EXERCISE GOAL: Copy every entry verbatim and skip the pictures.
# # # #
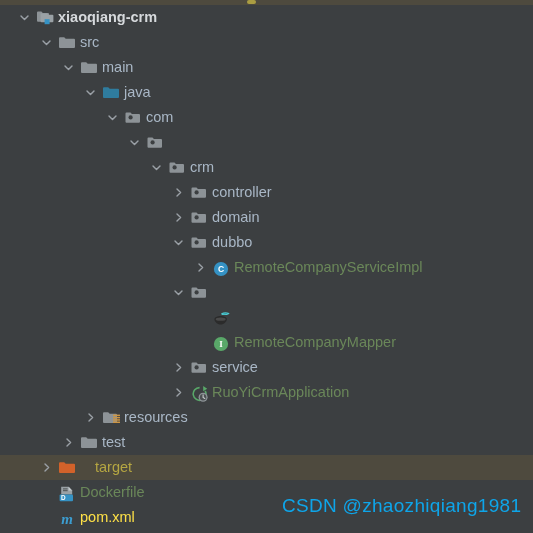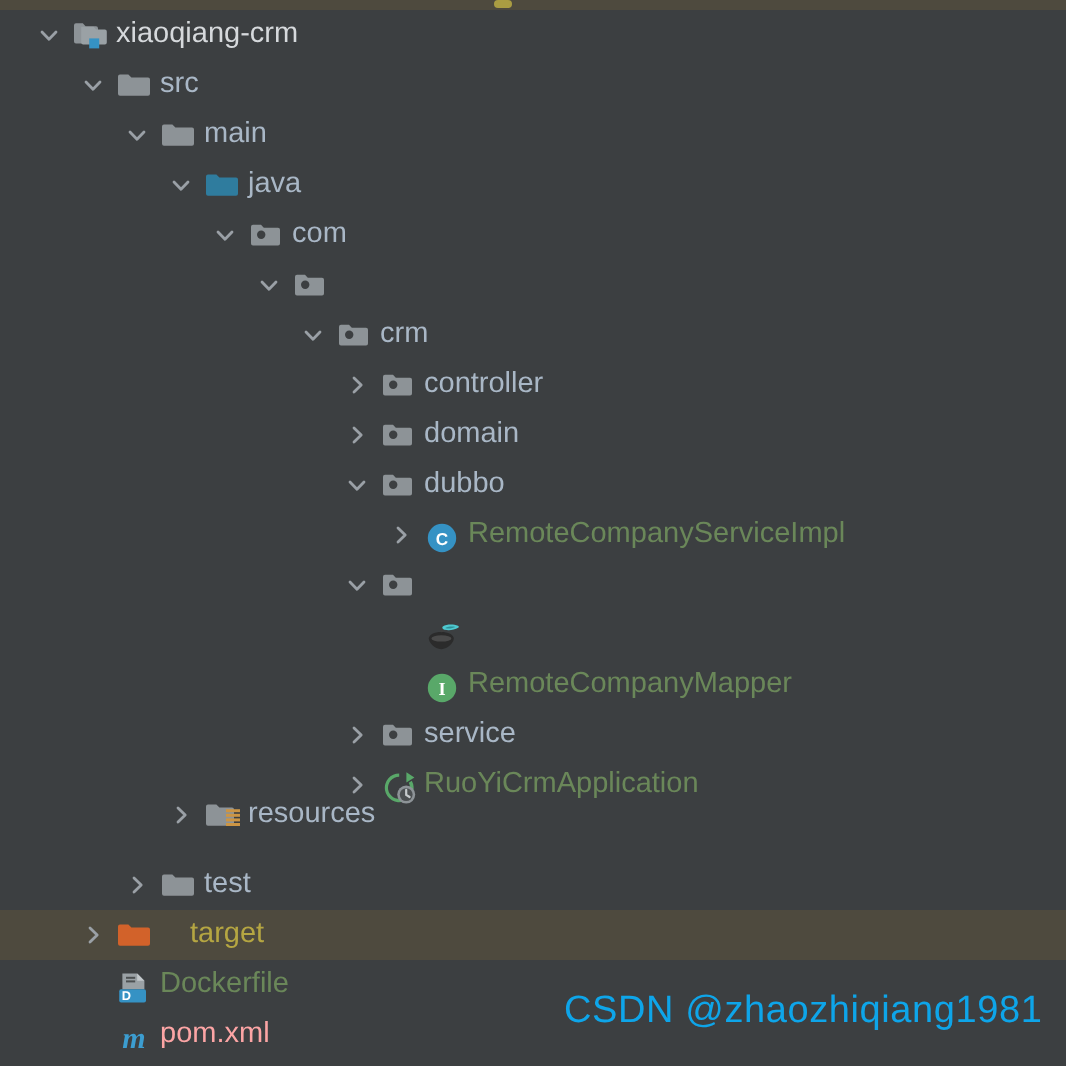"xiaoqiang-crm" .label.bold { font-weight: normal -> bold }
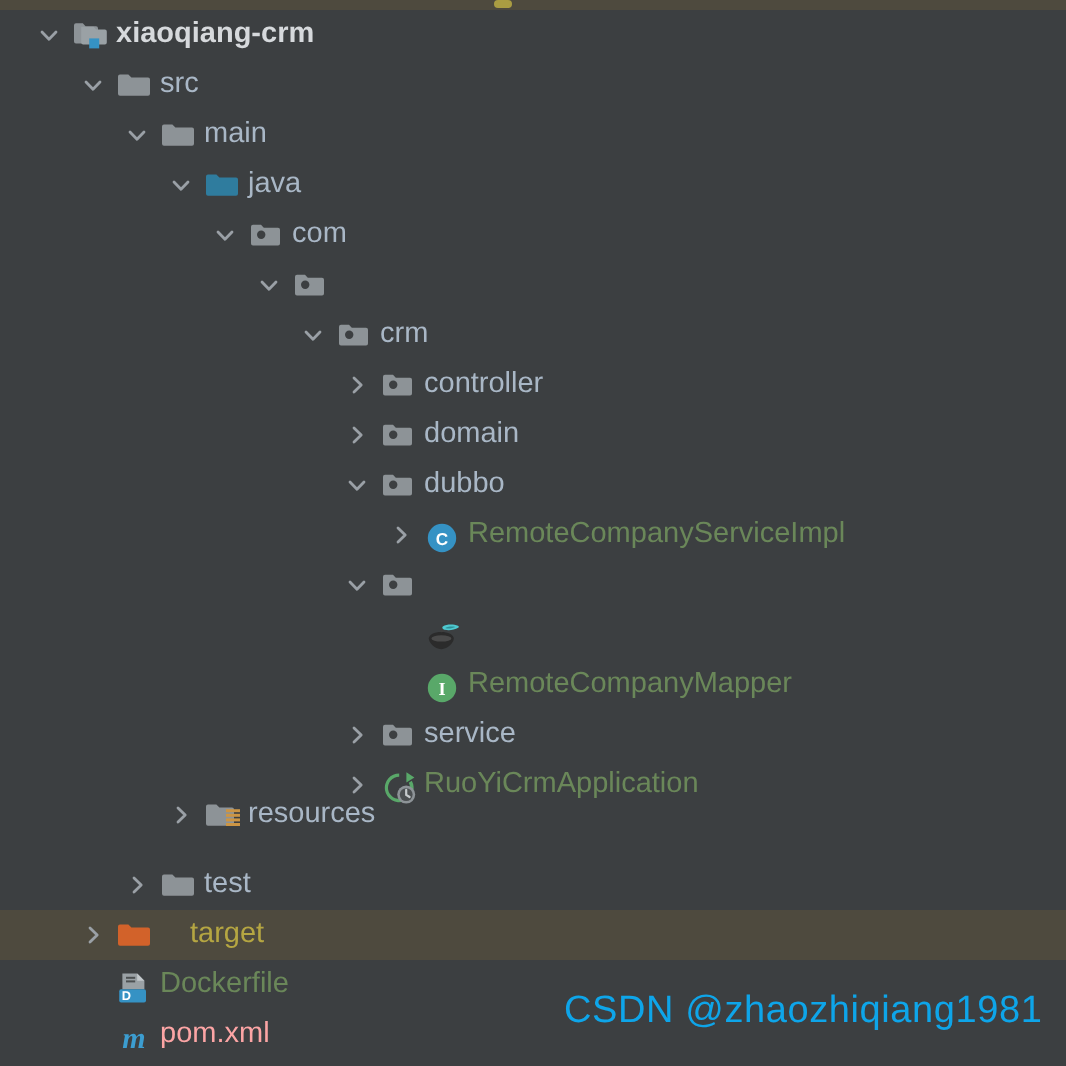"resources" div.row { top: 395px -> 405px }
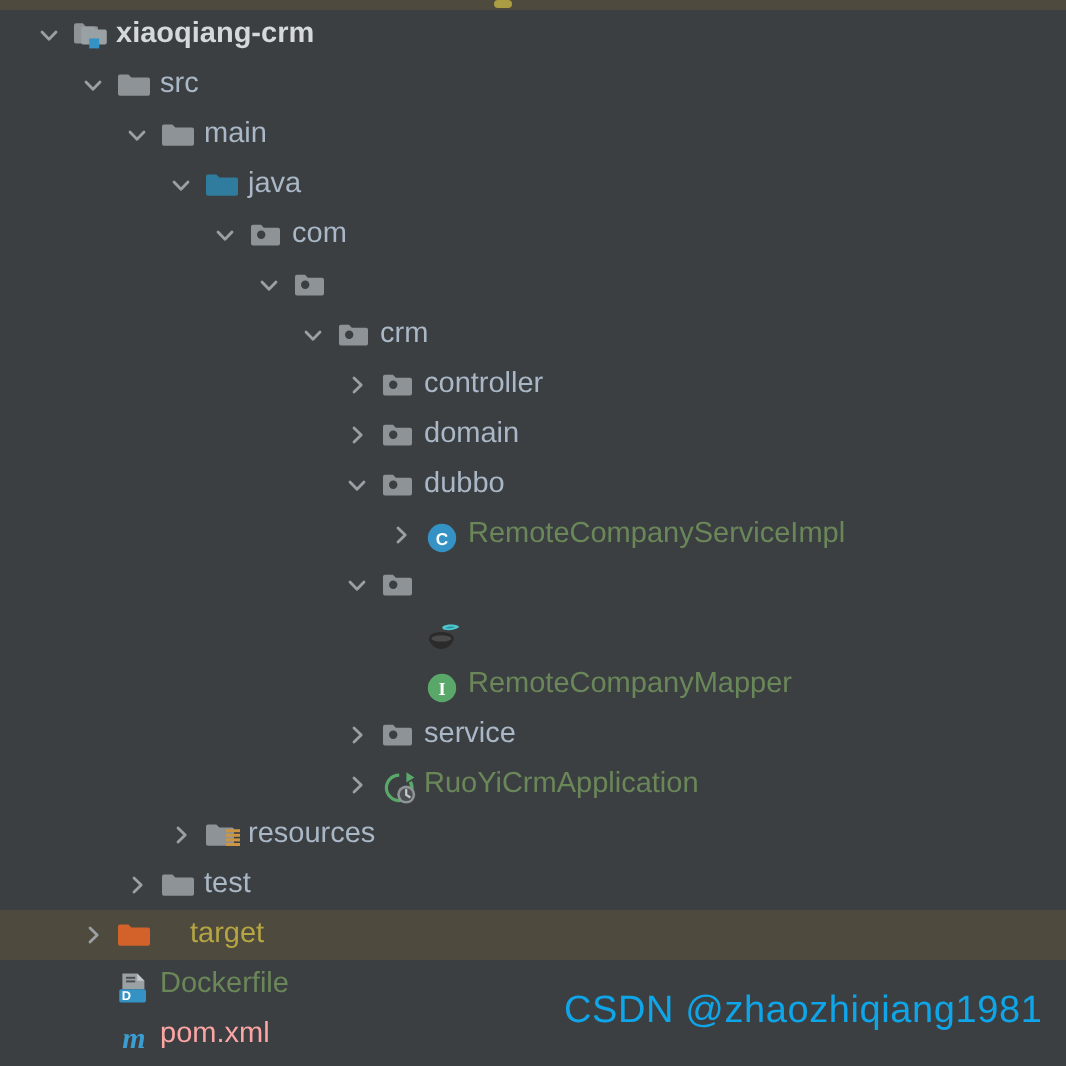"pom.xml" .label.teal { color: #fca5a5 -> #fde047 }
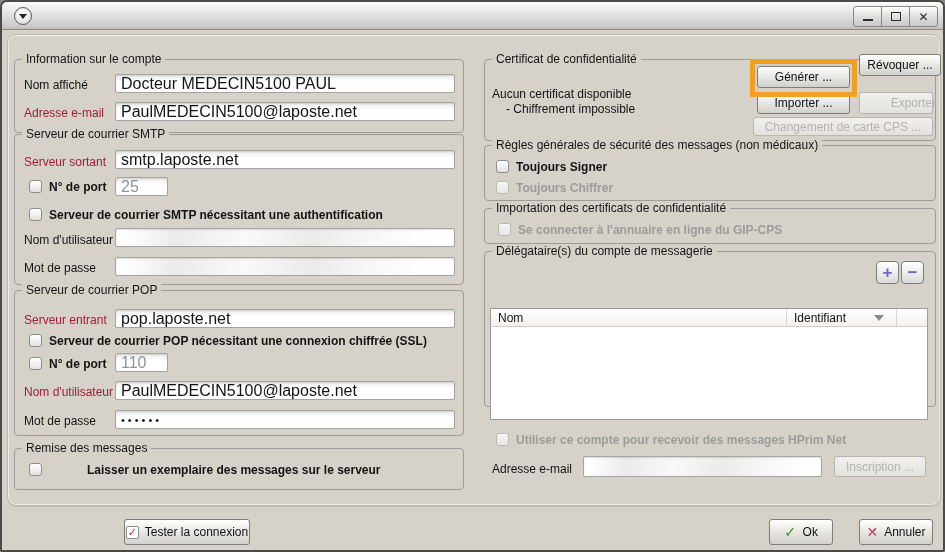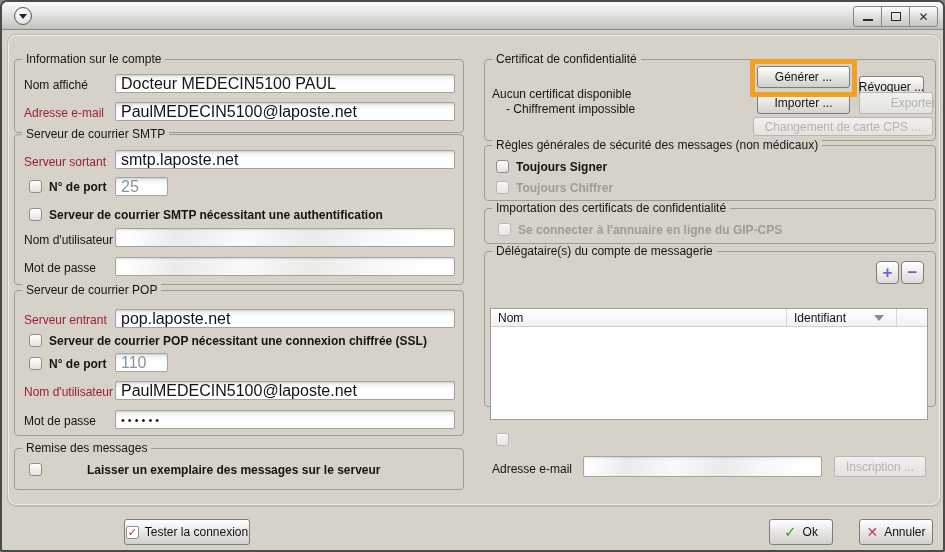"Révoquer ..." button.btn { top: 74px -> 52px; width: 65px -> 82px }
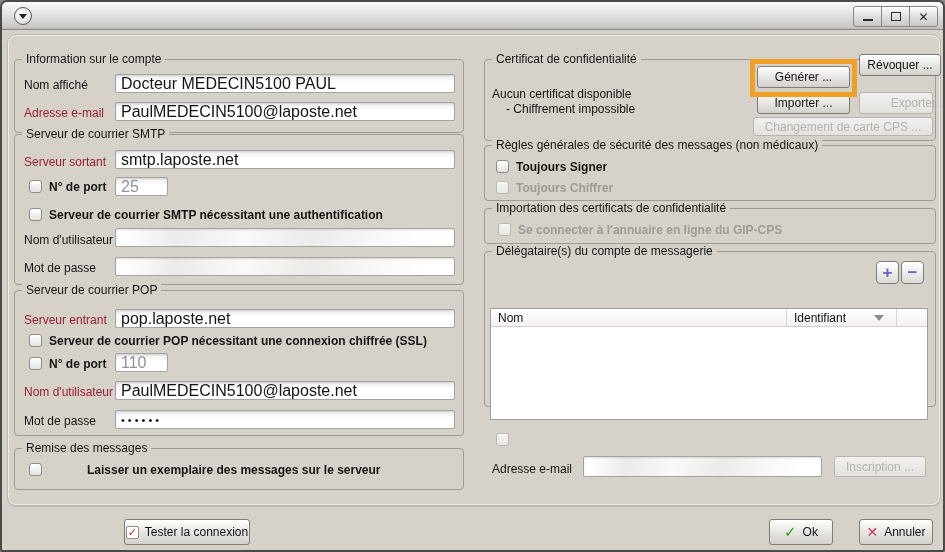"Utiliser ce compte pour recevoir" span.lbl { html: none -> <span>Utiliser ce compte pour recevoir des messages HPrim Net</span> }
# # # #
WORKED SOLUTION:
"xiaoqiang-crm" .label.bold { font-weight: normal -> bold }
"resources" div.row { top: 395px -> 405px }
"pom.xml" .label.teal { color: #fca5a5 -> #fde047 }
"Révoquer ..." button.btn { top: 74px -> 52px; width: 65px -> 82px }
"Utiliser ce compte pour recevoir" span.lbl { html: none -> <span>Utiliser ce compte pour recevoir des messages HPrim Net</span> }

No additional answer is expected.